*Change detection outputs*

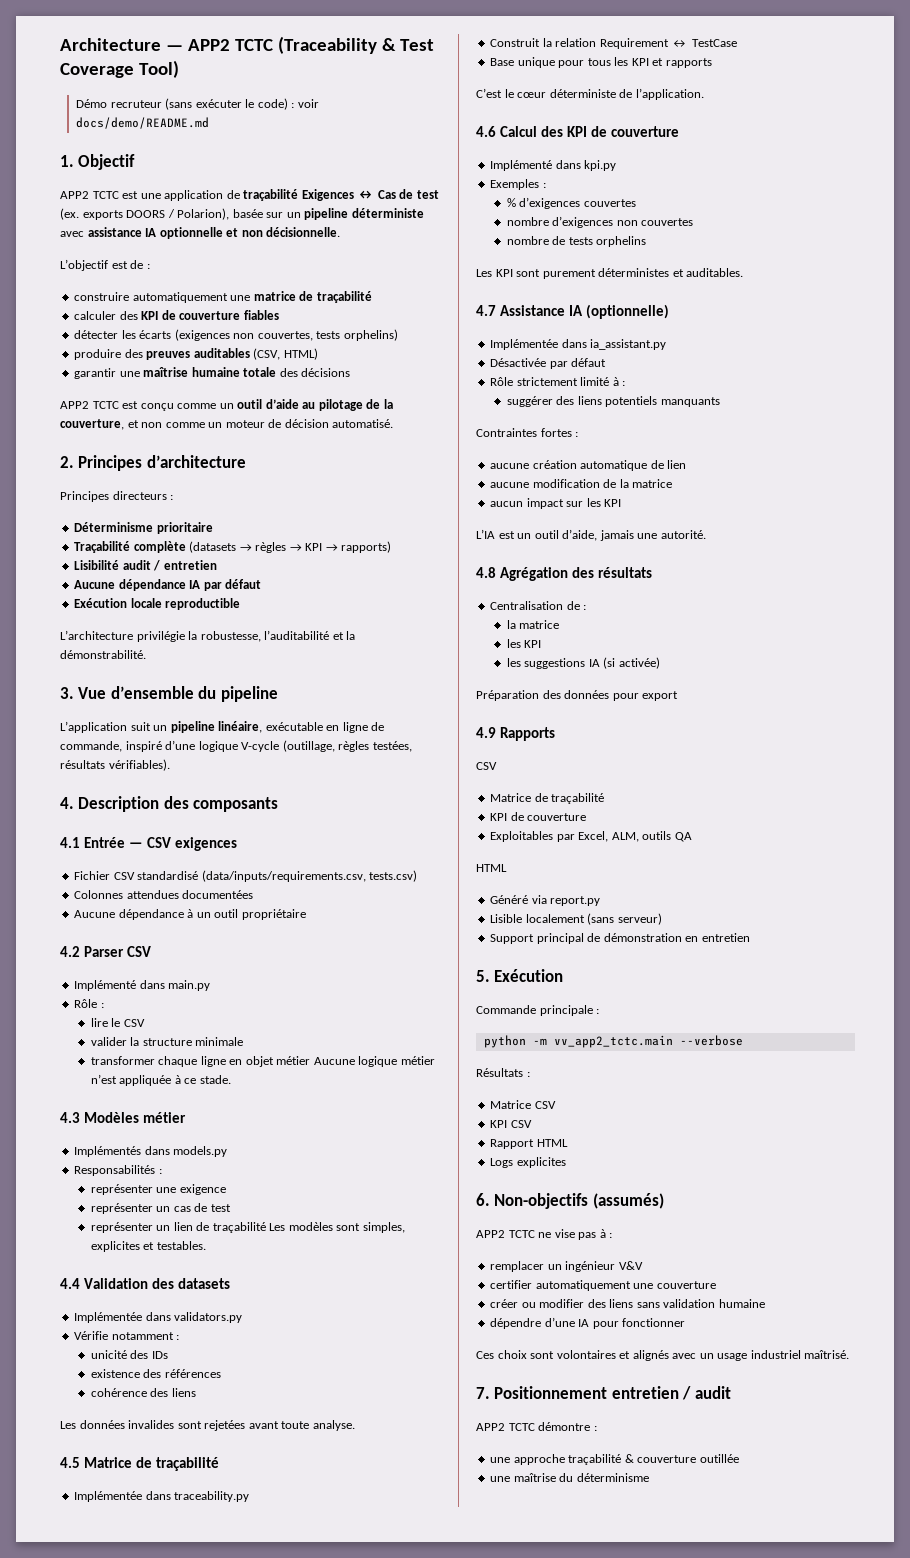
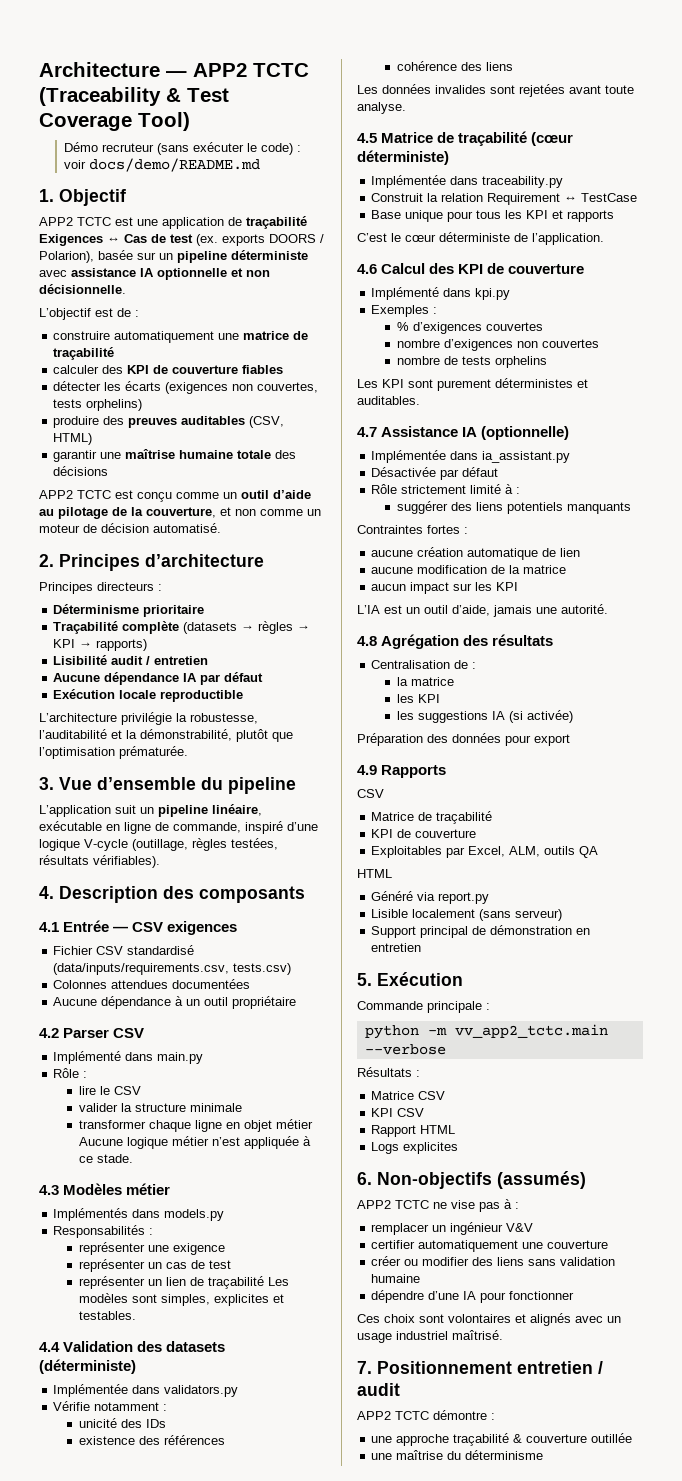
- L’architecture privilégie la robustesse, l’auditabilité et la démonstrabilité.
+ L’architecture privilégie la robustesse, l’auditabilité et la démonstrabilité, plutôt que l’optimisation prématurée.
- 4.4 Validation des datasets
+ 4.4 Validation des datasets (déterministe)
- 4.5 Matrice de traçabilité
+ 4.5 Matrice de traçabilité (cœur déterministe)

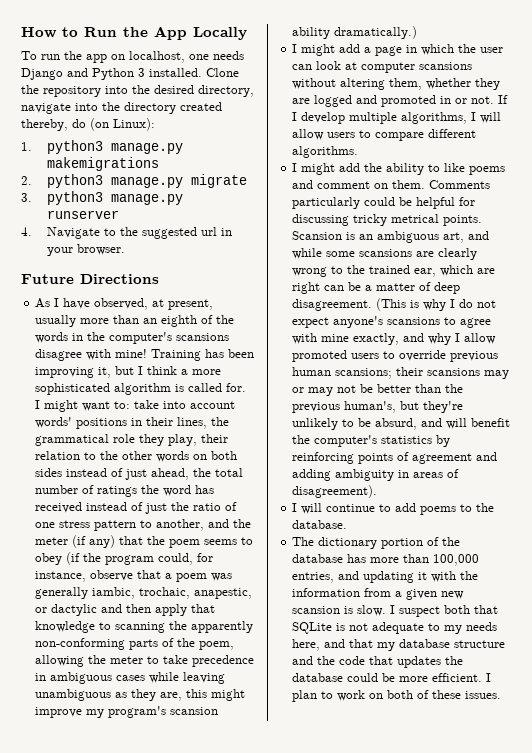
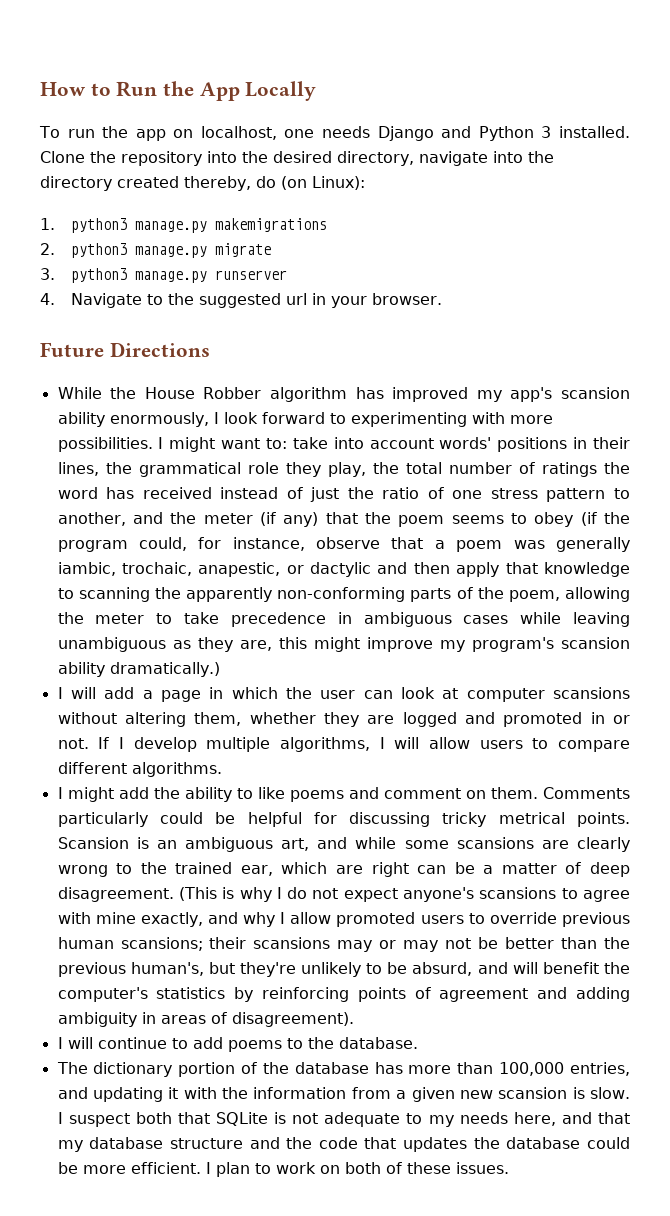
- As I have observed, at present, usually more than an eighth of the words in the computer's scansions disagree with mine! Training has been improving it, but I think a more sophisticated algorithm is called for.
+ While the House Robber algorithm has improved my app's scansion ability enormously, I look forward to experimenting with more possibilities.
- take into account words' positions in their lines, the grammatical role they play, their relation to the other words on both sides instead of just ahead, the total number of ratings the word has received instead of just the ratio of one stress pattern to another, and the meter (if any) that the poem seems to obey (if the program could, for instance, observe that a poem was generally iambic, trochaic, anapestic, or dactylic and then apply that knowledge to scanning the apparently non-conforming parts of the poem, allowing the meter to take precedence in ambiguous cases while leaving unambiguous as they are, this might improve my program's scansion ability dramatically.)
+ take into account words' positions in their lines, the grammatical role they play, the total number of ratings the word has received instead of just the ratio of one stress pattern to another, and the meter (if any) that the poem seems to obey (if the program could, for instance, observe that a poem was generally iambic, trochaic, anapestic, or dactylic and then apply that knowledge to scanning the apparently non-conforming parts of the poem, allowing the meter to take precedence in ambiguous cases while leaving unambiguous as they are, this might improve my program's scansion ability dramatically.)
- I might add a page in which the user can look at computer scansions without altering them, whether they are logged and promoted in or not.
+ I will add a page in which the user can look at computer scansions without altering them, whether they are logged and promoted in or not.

*What you are asked to do*
Scan the records for the string "ratings" and show every line that contains it.

*Your solution*
- take into account words' positions in their lines, the grammatical role they play, their relation to the other words on both sides instead of just ahead, the total number of ratings the word has received instead of just the ratio of one stress pattern to another, and the meter (if any) that the poem seems to obey (if the program could, for instance, observe that a poem was generally iambic, trochaic, anapestic, or dactylic and then apply that knowledge to scanning the apparently non-conforming parts of the poem, allowing the meter to take precedence in ambiguous cases while leaving unambiguous as they are, this might improve my program's scansion ability dramatically.)
+ take into account words' positions in their lines, the grammatical role they play, the total number of ratings the word has received instead of just the ratio of one stress pattern to another, and the meter (if any) that the poem seems to obey (if the program could, for instance, observe that a poem was generally iambic, trochaic, anapestic, or dactylic and then apply that knowledge to scanning the apparently non-conforming parts of the poem, allowing the meter to take precedence in ambiguous cases while leaving unambiguous as they are, this might improve my program's scansion ability dramatically.)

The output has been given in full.